RE-WEIGHTING BASED GROUP FAIRNESS REGULAR-IZATION VIA CLASSWISE ROBUST OPTIMIZATION

Abstract

Many existing group fairness-aware training methods aim to achieve the group fairness by either re-weighting underrepresented groups based on certain rules or using weakly approximated surrogates for the fairness metrics in the objective as regularization terms. Although each of the learning schemes has its own strength in terms of applicability or performance, respectively, it is difficult for any method in the either category to be considered as a gold standard since their successful performances are typically limited to specific cases. To that end, we propose a principled method, dubbed as FairDRO, which unifies the two learning schemes by incorporating a well-justified group fairness metric into the training objective using a classwise distributionally robust optimization (DRO) framework. We then develop an iterative optimization algorithm that minimizes the resulting objective by automatically producing the correct re-weights for each group.
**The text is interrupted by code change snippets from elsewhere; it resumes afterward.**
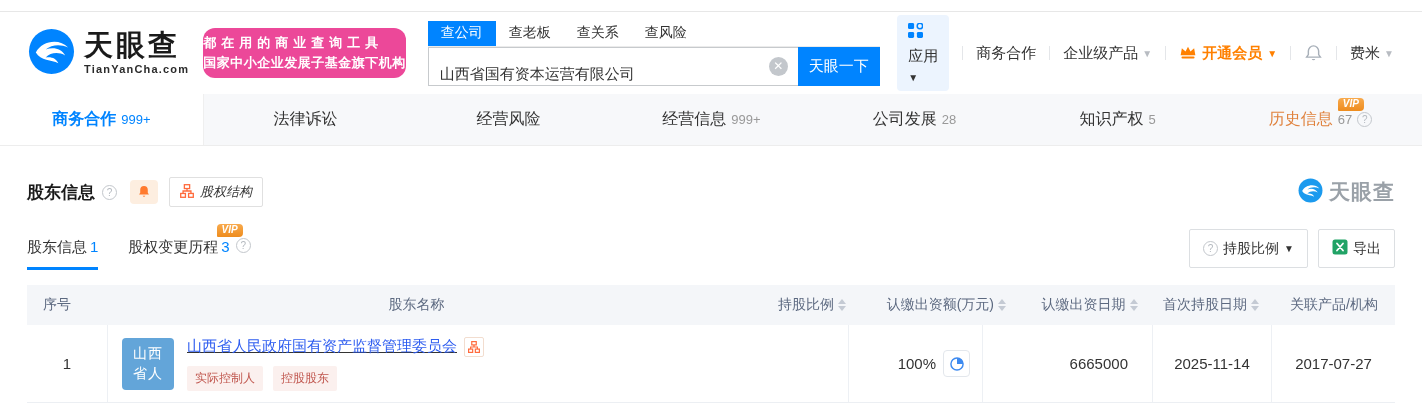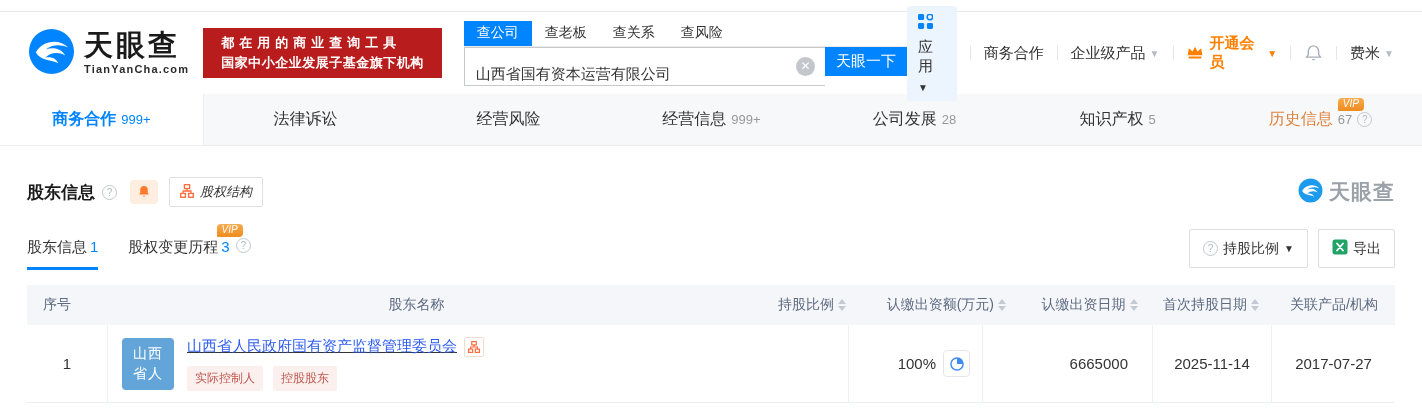"都在用的商业查询工具" .slogan { background: #b91c1c -> #ec4899; border-radius: 0 -> 12px; padding: 5px 18px -> 5px 0 }
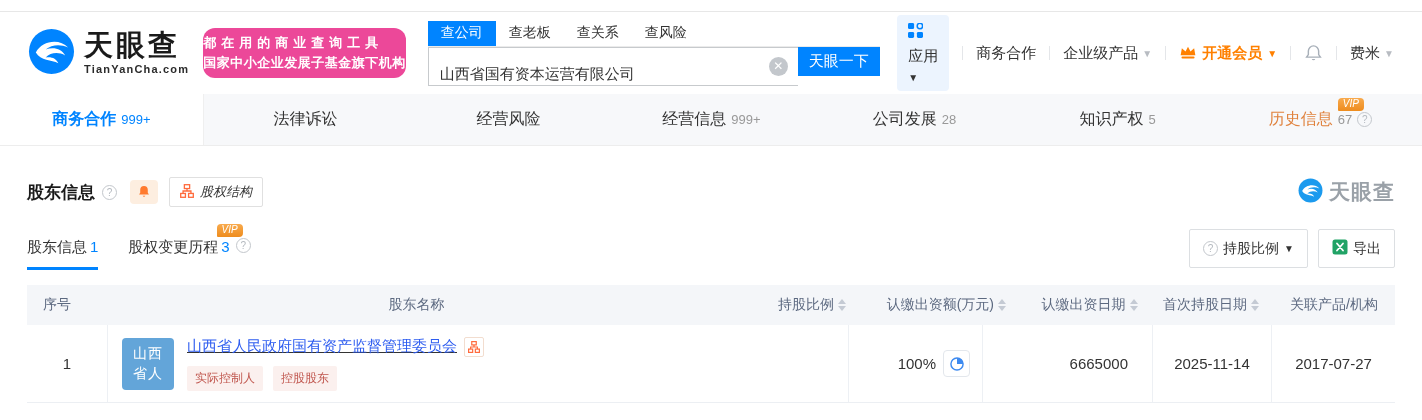"天眼一下" .search-btn { height: 29px -> 39px }
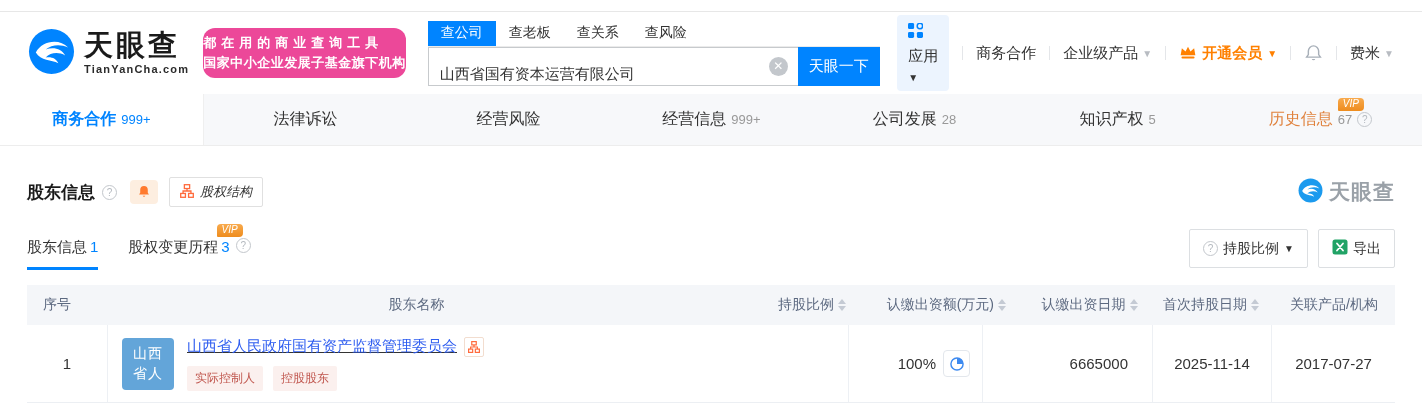"VIP" .vip-badge { font-weight: normal -> bold }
Our experiments show that FairDRO is scalable and easily adaptable to diverse applications, and consistently achieves the state-of-the-art performance on several benchmark datasets in terms of the accuracy-fairness trade-off, compared to recent strong baselines.

1. INTRODUCTION

Machine learning algorithms are increasingly used in various decision-making applications that have societal impact; e.g., crime assessment (Julia Angwin & Kirchner, 2016) , credit estimation (Khandani et al., 2010) , facial recognition (Buolamwini & Gebru, 2018; Wang et al., 2019) , automated filtering in social media (Fan et al., 2021) , AI-assisted hiring (Nguyen & Gatica-Perez, 2016) and law enforcement (Garvie, 2016) . A critical issue in such applications is the potential discrepancy of model performance, e.g., accuracy, across different sensitive groups (e.g., race or gender) (Buolamwini & Gebru, 2018), which is easily observed in the models trained with a vanilla empirical risk minimization (ERM) (Valiant, 1984) when the training data has unwanted bias. To address such issues, the fairnessaware learning has recently drawn attention in the AI research community. One of the objectives of fairness-aware learning is to achieve group fairness, which focuses on the statistical parity of the model prediction across sensitive groups. The so-called in-processing methods typically employ additional machinery for achieving the group fairness while training. Depending on the type of machinery used, recent in-processing methods can be divided into two categories (Caton & Haas, 2020) : regularization based methods and re-weighting based methods. Regularization based methods incorporate fairness-promoting terms to their loss functions. They can often achieve good performance by balancing the accuracy and fairness, but be applied only to certain types of model architectures or tasks, such as DNNs (e.g., MFD (Jung et al., 2021) or FairHSIC (Quadrianto et al., 2019) ) or binary classification tasks (e.g., Cov (Baharlouei et al., 2020) ). On the other hand, re-weighting based methods are more flexible and can be applied to a wider range of models and tasks by adopting simpler strategy to give higher weights to samples from underrepresented groups. However, most of them (e.g., LBC (Jiang & Nachum, 2020), RW (Kamiran & Calders, 2012), and FairBatch (Roh et al., 2020) ) lack sound theoretical justifications for enforcing group fairness and may perform poorly on some benchmark datasets.